__Task details__. Scan the listing below for "family", then report every line that has it.

---

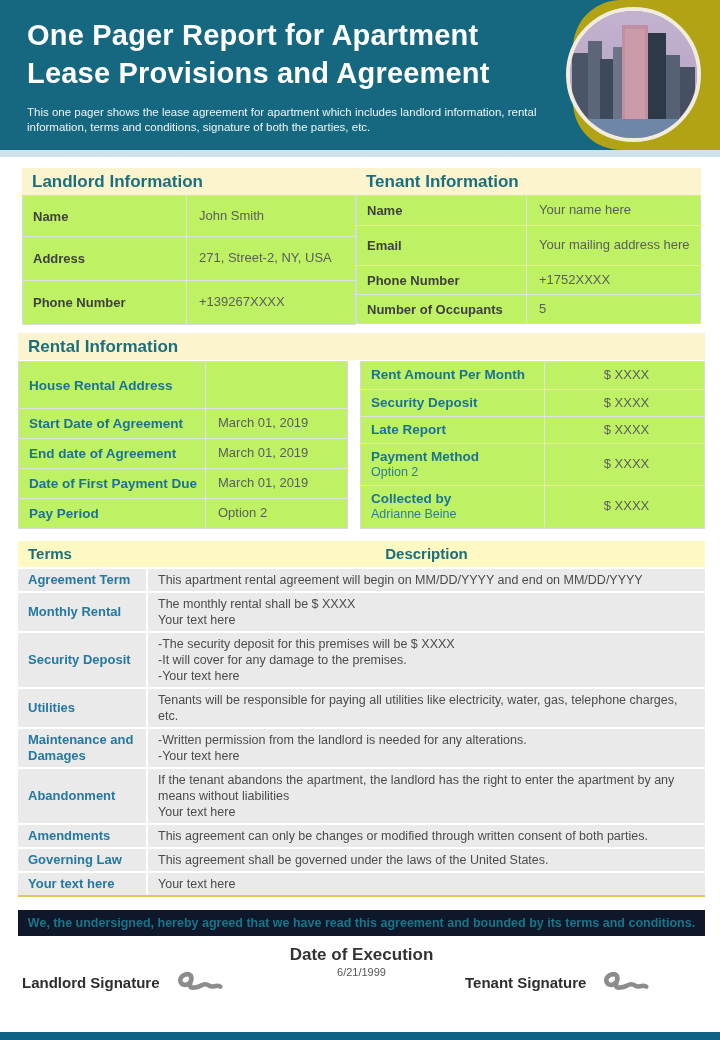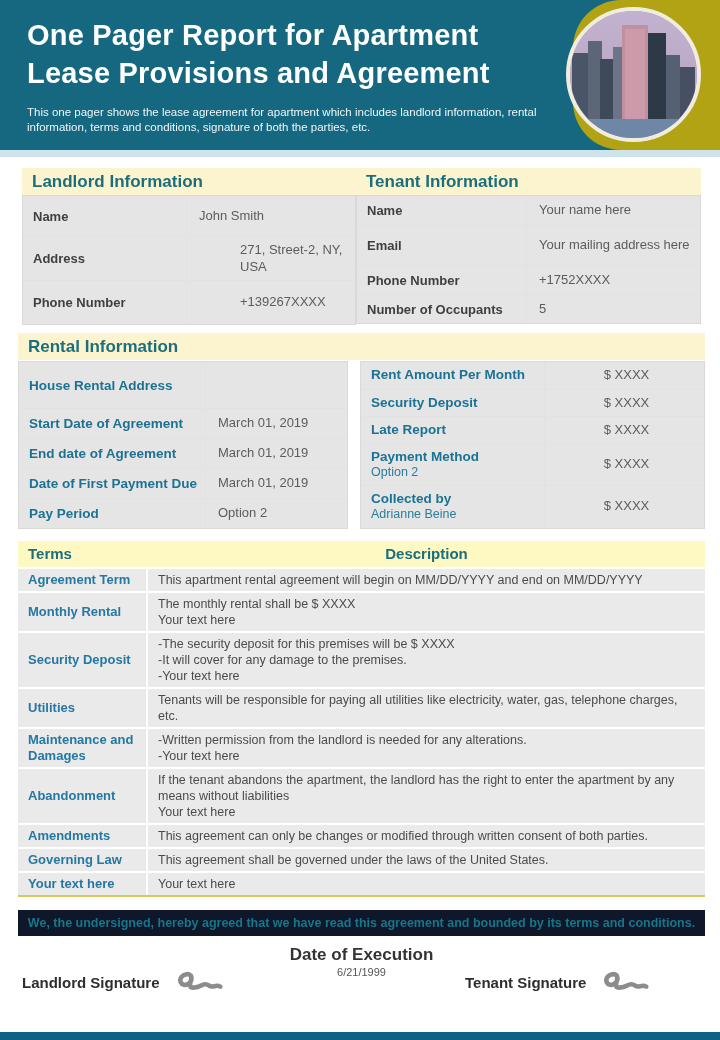--- a/index.html
+++ b/index.html
@@ -41,7 +41,7 @@
   .col-right { width: 345px; }
   .row1 { margin-top: 11px; }
   
-  .info-table { border: 1px solid #d9d9d9; background: #e5e5e5; }
+  .info-table { border: 1px solid #d9d9d9; background: #bef264; }
   .itr { display: flex; border-top: 1px solid #e2e2e2; align-items: center; }
   .itr:first-child { border-top: none; }
   .itc-label {

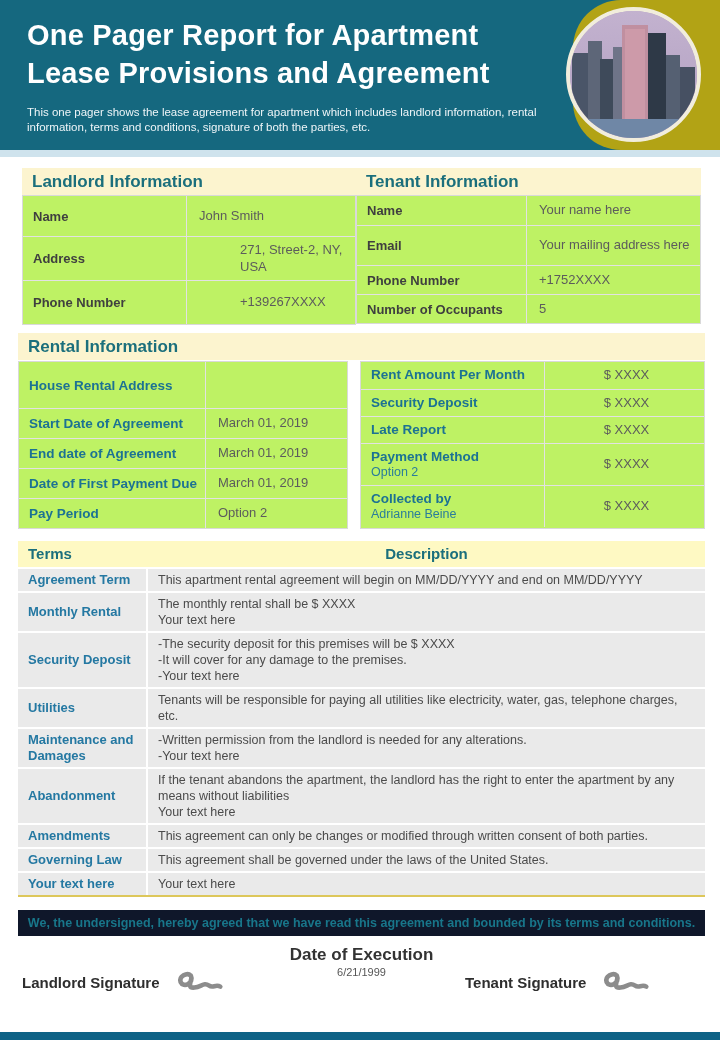--- a/index.html
+++ b/index.html
@@ -52,7 +52,7 @@
   .itc-value { flex: 1; color: #5c5c5c; font-size: 13px; padding: 4px 8px 4px 12px; white-space: pre-line; line-height: 1.25; }
   .landlord-table .itc-label { width: 164px; }
   .landlord-table .itr { min-height: 40px; }
-  .landlord-table .itr:nth-child(n+2) { min-height: 44px; gap: 41px; }
+  .landlord-table .itr:nth-child(n+2) { min-height: 44px; }
   .tenant-table .itc-label { width: 170px; }
   .tenant-table .itr { min-height: 29px; }
   .tenant-table .itr:nth-child(2) { min-height: 40px; }

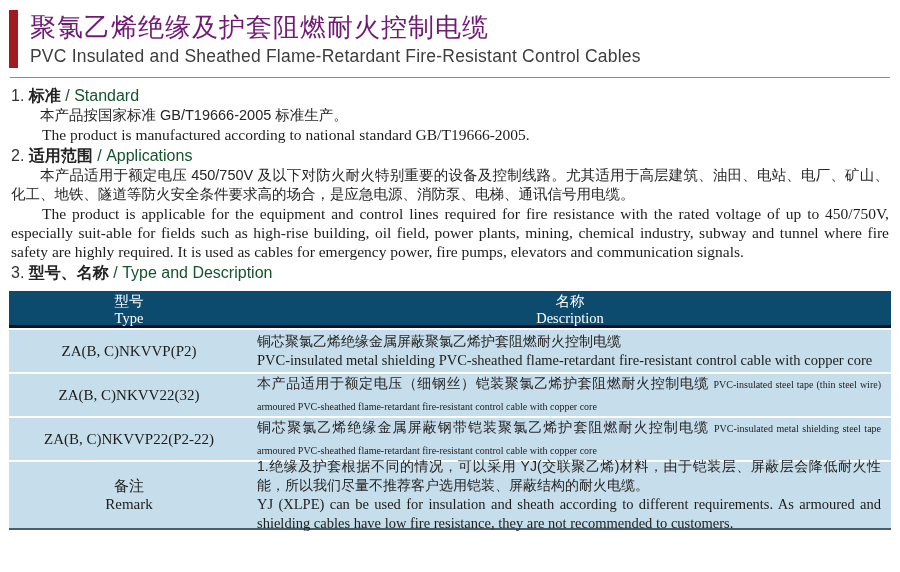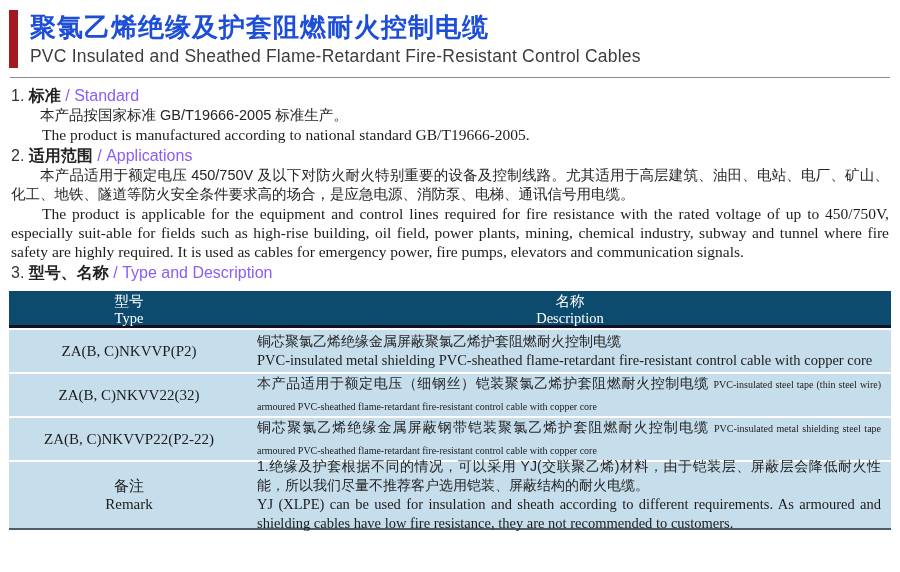--- a/index.html
+++ b/index.html
@@ -12,7 +12,7 @@
   .title-block { display:flex; align-items:stretch; margin-left:0; }
   .red-bar { width:9px; background:#a2191f; margin-right:12px; }
   .titles { padding-top:2px; }
-  .title-zh { font-size:26px; font-weight:bold; color:#1d4ed8; letter-spacing:1px; line-height:30px; }
+  .title-zh { font-size:26px; font-weight:normal; color:#701a75; letter-spacing:1px; line-height:30px; }
   .title-en { font-size:17.5px; color:#3d3d3d; line-height:24px; margin-top:2px; letter-spacing:0.2px; }
   .rule { border-top:1px solid #8c8c8c; margin:9px 1px 8px 1px; }
 

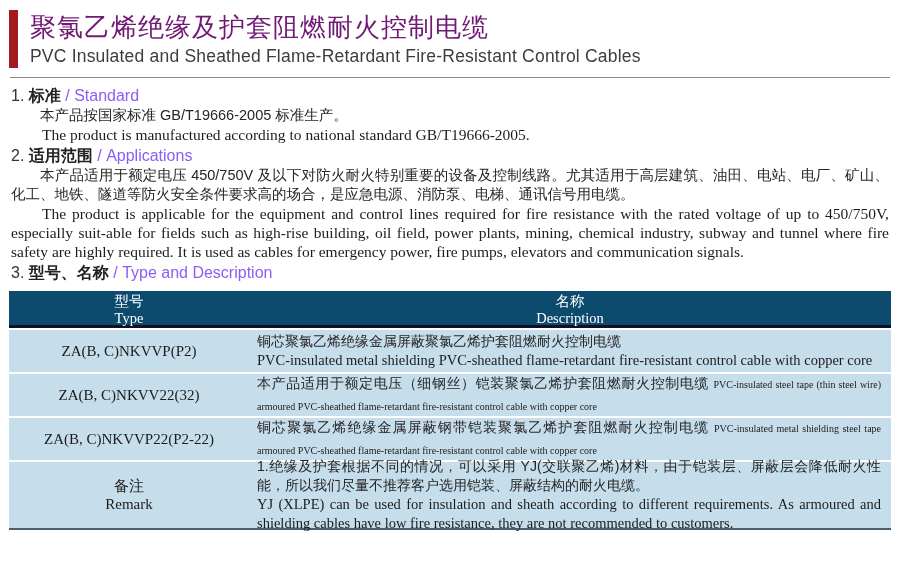--- a/index.html
+++ b/index.html
@@ -21,7 +21,7 @@
   .sec-head { font-size:16px; color:#333; line-height:20px; margin-top:2px; }
   .sec-head .num { font-weight:normal; }
   .sec-head .zh-b { font-weight:bold; color:#222;text-align:right; }
-  .sec-head .rest { color:#8b5cf6; }
+  .sec-head .rest { color:#14532d; }
   p.zh { font-size:14.5px; line-height:19px; color:#262626; text-align:justify; }
   p.en { font-family:"Liberation Serif", serif; font-size:15.5px; line-height:19px; color:#1c1c1c; text-align:justify; }
   .indent { text-indent:2em; }

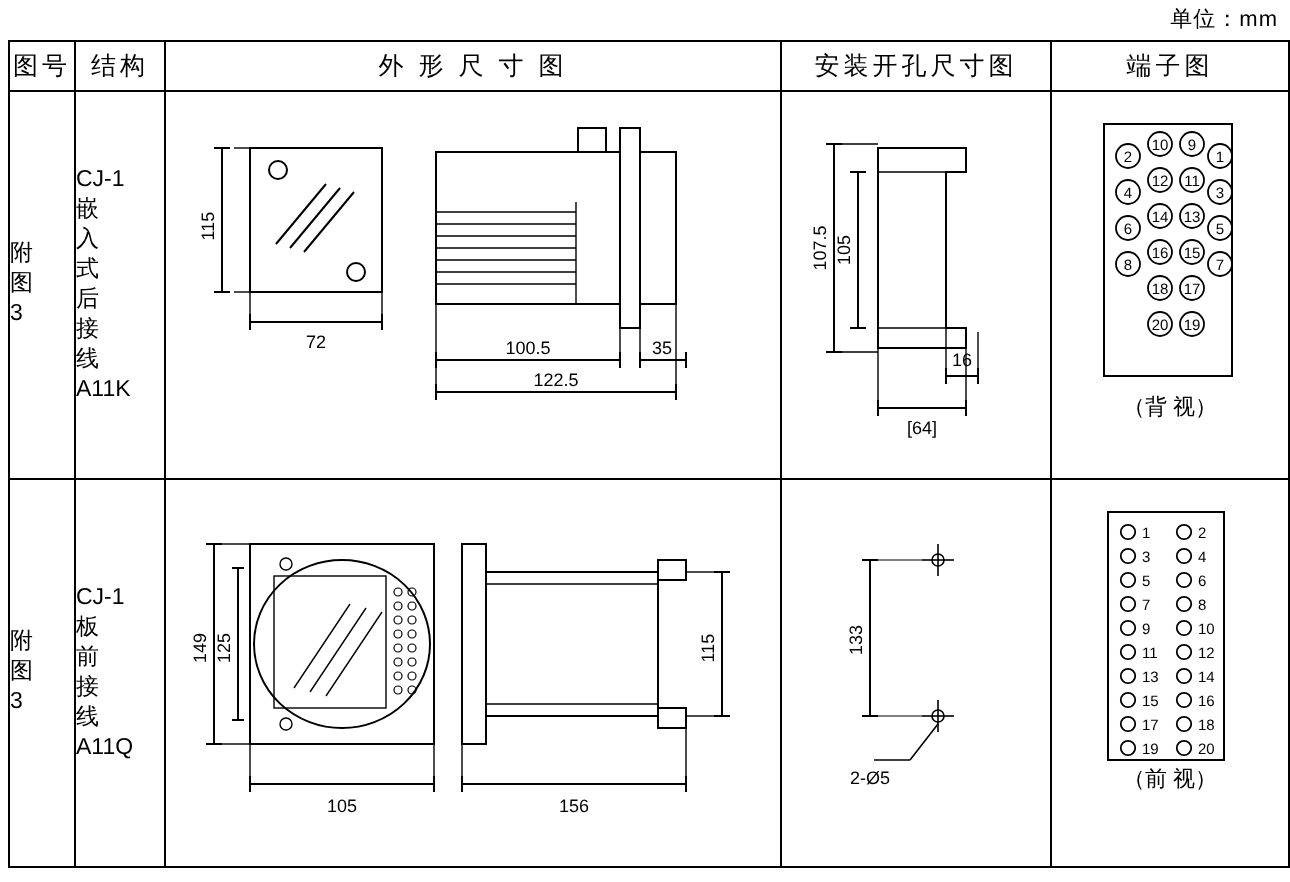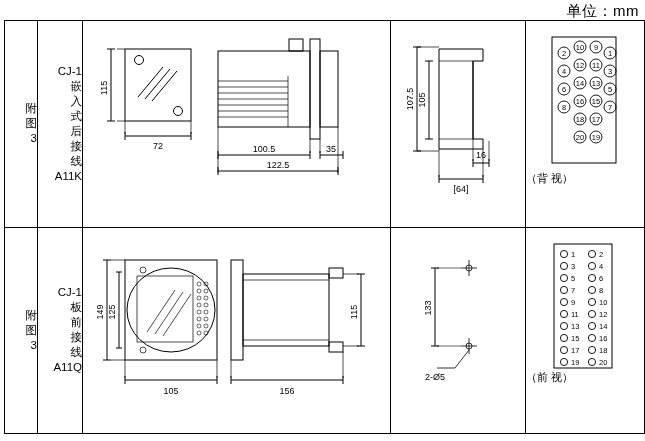--- a/index.html
+++ b/index.html
@@ -19,7 +19,7 @@
     position: absolute;
     right: 6px;
     top: 2px;
-    font-size: 15px;
+    font-size: 11px;
     letter-spacing: 0.5px;
   }
   table.main {

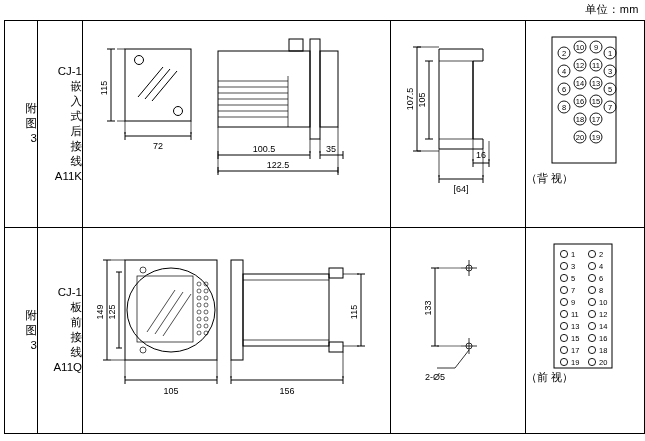--- a/index.html
+++ b/index.html
@@ -86,6 +86,13 @@
 
 <table class="main">
   <tbody>
+      <tr>
+    <th class="hdr col-num">图号</th>
+    <th class="hdr col-struct">结构</th>
+    <th class="hdr col-outline">外 形 尺 寸 图</th>
+    <th class="hdr col-mount">安装开孔尺寸图</th>
+    <th class="hdr col-term">端子图</th>
+  </tr>
 
   <tr>
     <td class="rowcell col-num">

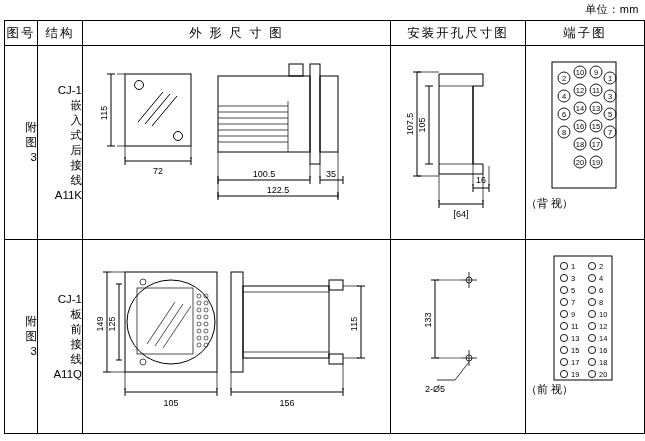--- a/index.html
+++ b/index.html
@@ -58,7 +58,7 @@
     font-size: 11.5px;
     line-height: 15px;
     display: block;
-    text-align: right;
+    text-align: left;
   }
 
   .cellbox {

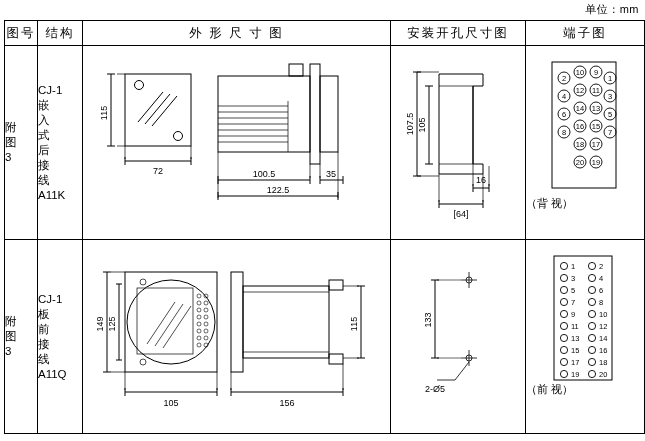--- a/index.html
+++ b/index.html
@@ -74,7 +74,7 @@
   .cap {
     position: absolute;
     width: 100%;
-    text-align: left;
+    text-align: center;
     font-size: 11px;
   }
   text { font-family: "Liberation Sans", sans-serif; }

---

__Answer space__.
   p.en { font-family:"Liberation Serif", serif; font-size:15.5px; line-height:19px; color:#1c1c1c; text-align:justify; }
   text { font-family: "Liberation Sans", sans-serif; }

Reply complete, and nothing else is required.